彼は結局そのまま遠くの病院に入院したとかで二度と学校に戻ってこなかった。

「ああ、その大場くんというのはな、連中の中に知り合いがいたらしい。家の者が遠くに逃がしてしまったから手が出せなかったそうだ。一人だけ逃げ切れたのがおかしいと思ったが、知り合いなら手回しが早かったのも頷ける」

そこまで話すと祖父は苦しそうに咳き込み始めた。
僕は両親を呼び入れようとドアのところへ行きかけた。

「待て、まだだ。

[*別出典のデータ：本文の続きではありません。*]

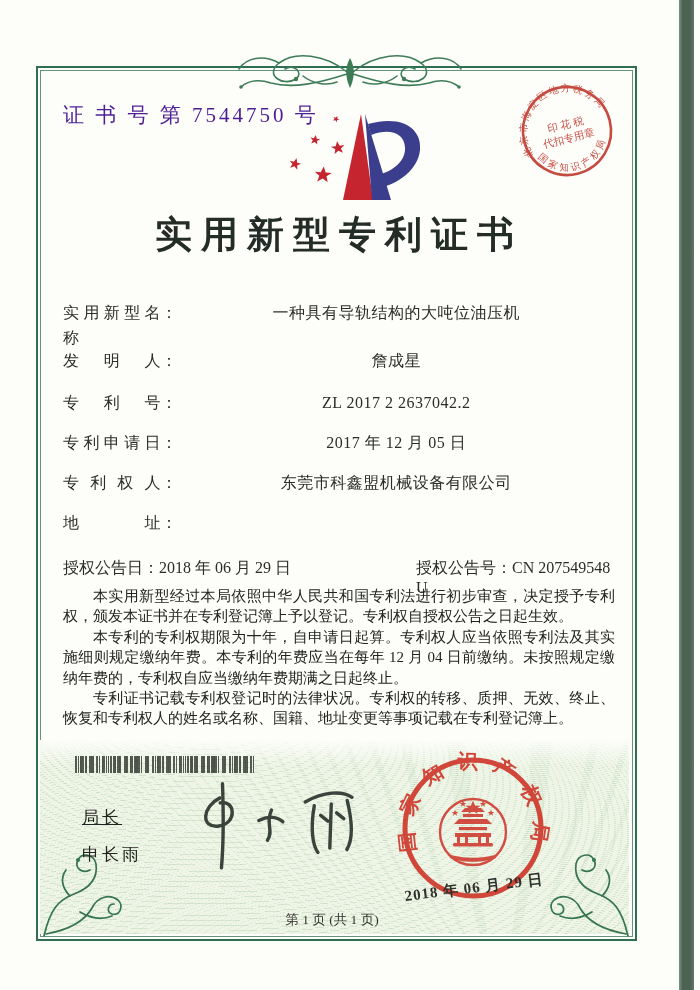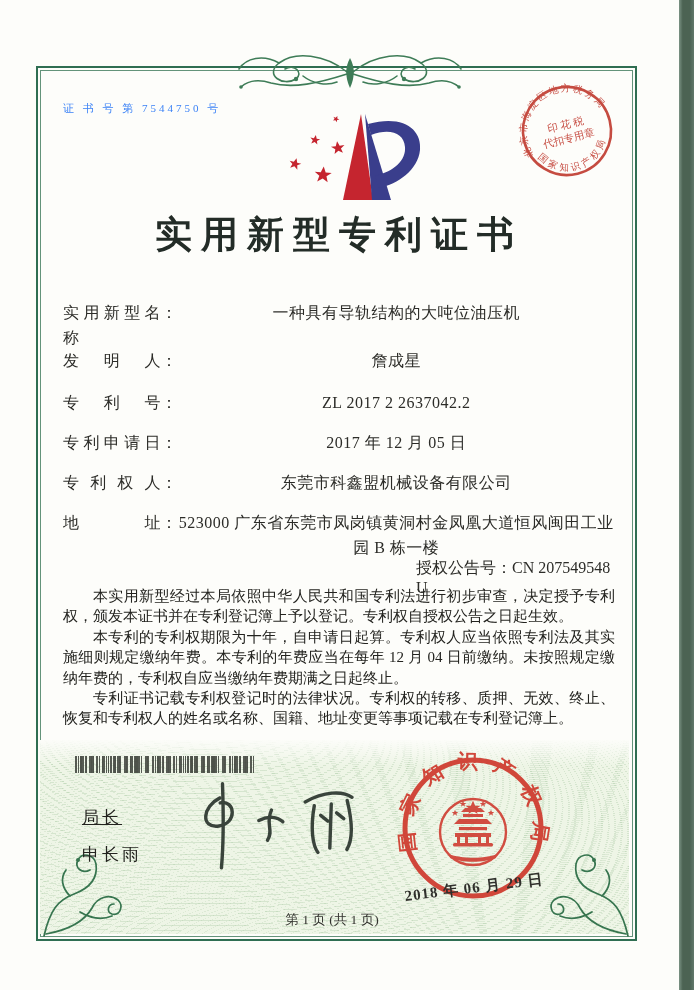"证 书 号 第 7544750" .cert-number { color: #3b82f6 -> #4c1d95; font-size: 11px -> 21px }
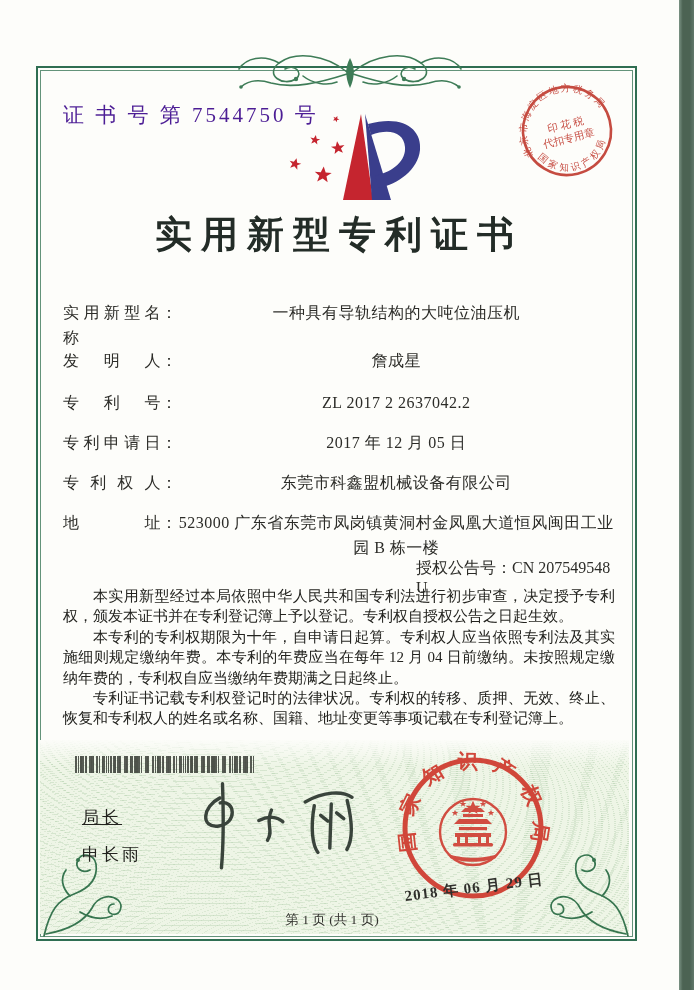"523000 广东省东莞市凤岗镇黄洞村金凤凰大道恒风闽田工业园 B 栋一楼" span.f-value { html: <span>523000 广东省东莞市凤岗镇黄洞村金凤凰大道恒风闽田工业园 B 栋一楼</span> -> none }
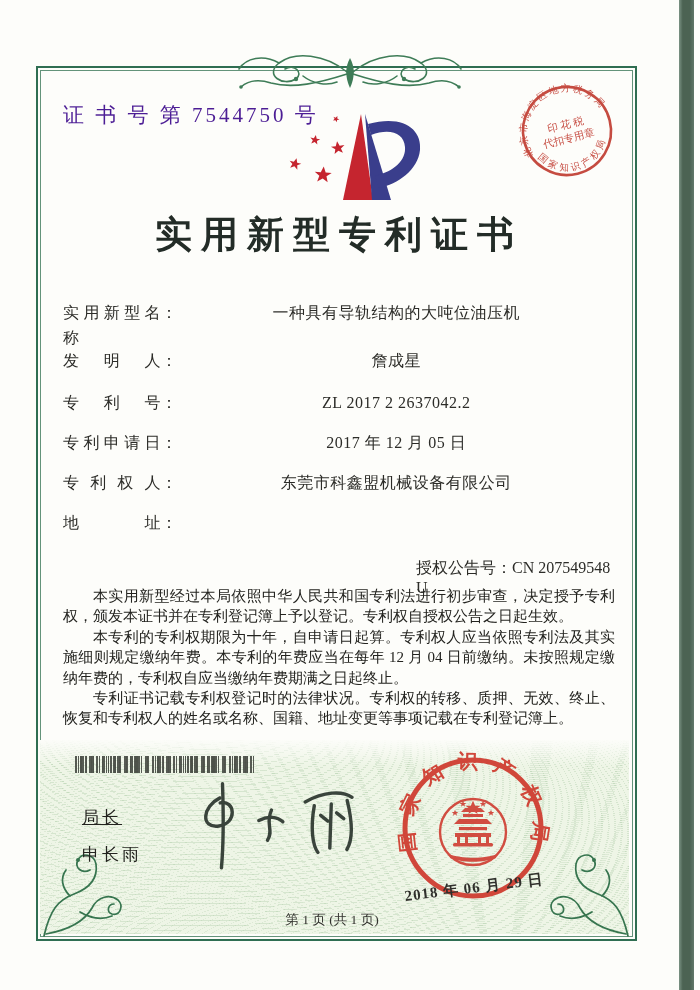"授权公告日：2018 年 06 月 29" span { html: none -> <span><span>授权公告日</span><span>：</span><span>2018 年 06 月 29 日</span></span> }
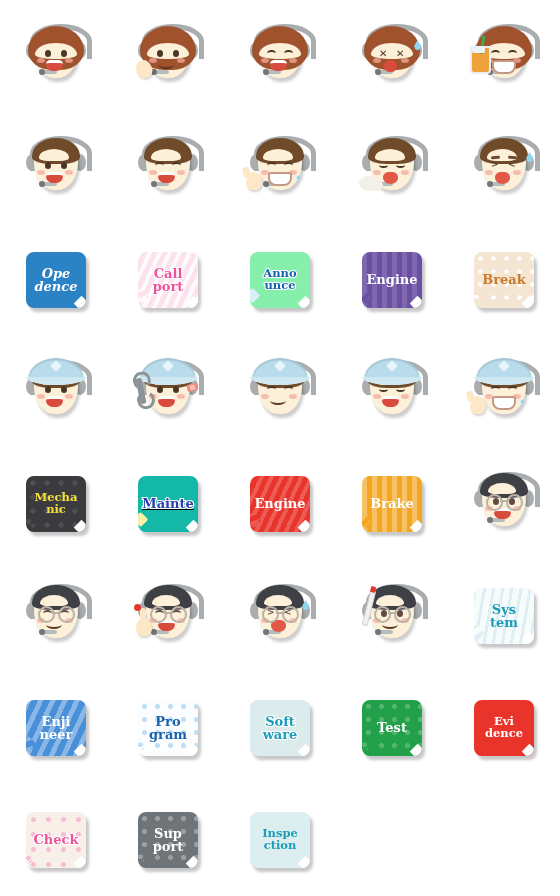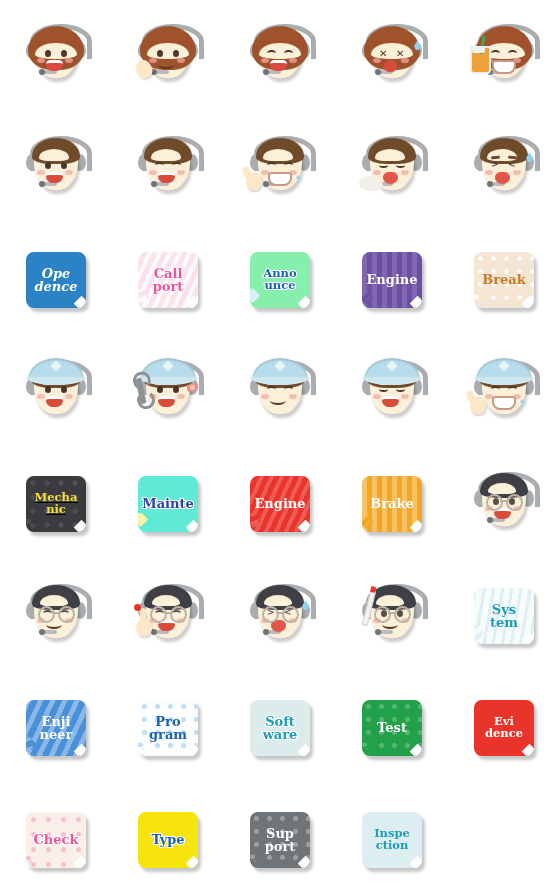"Mecha" div.badge { text-decoration: underline -> none }
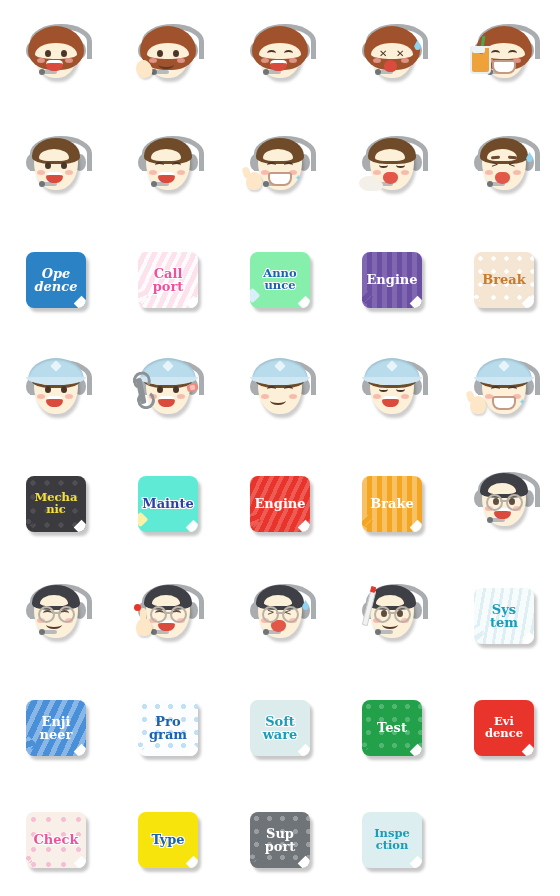"Mainte" div.badge { background: #5eead4 -> #14b8a6; text-decoration: none -> underline }
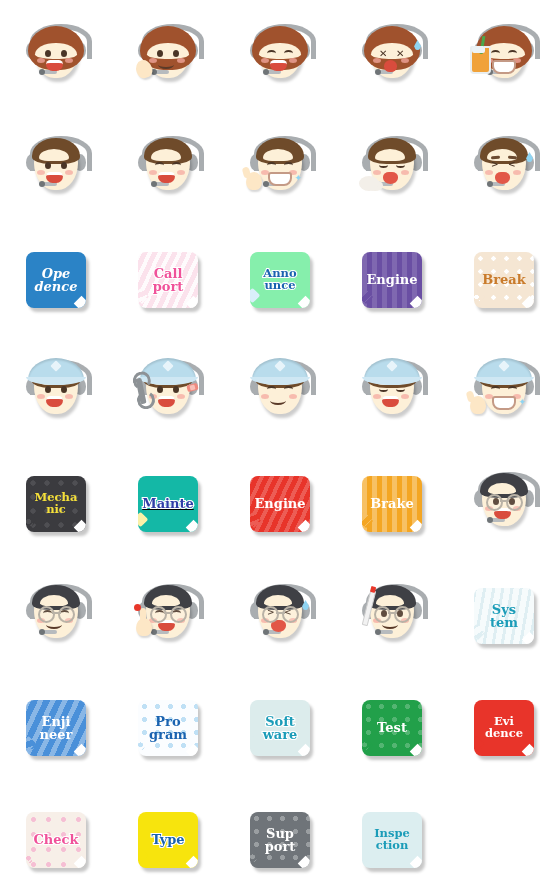"Type" div.cell { html: <div> <div> <span></span> <span> <span>Type</span> </span> <span></span> </div> </div> -> none }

まだ言うとくことがある。お前のことなんだ」

僕はぎょっとして祖父を振り返った。

「あの時の男達の中の一人がな、お前も始末せんと『添い着』したことにならんと言い続けていたらしい」

それを聞いた僕の首筋に突然忘れていた感触が蘇った。

「それを他の者達が説得して思い止まらせていたらしい。だがなかなか言うことを聞かんでな。じいちゃんがやっと説得したんだ」

祖父はじっと厳しい表情で僕を見た。

「お前な、ここを出なきゃ行かん。将来は他の土地で暮らしなさい。お前は長男だから、ゆくゆくは旅館を継いでほしいと思っていたがそれも出来んようになった。お前のお父さんとお母さんはまだ若いから、子どもを作ることができる。じいちゃんがきちんと話しておいた。お前も納得してくれるな?」

鬼気迫る祖父の勢いに僕は大きく何度も頷いた。
それを見て祖父は満足そうに微笑んだ。
そして、ほどなく祖父は息を引き取ったのでした。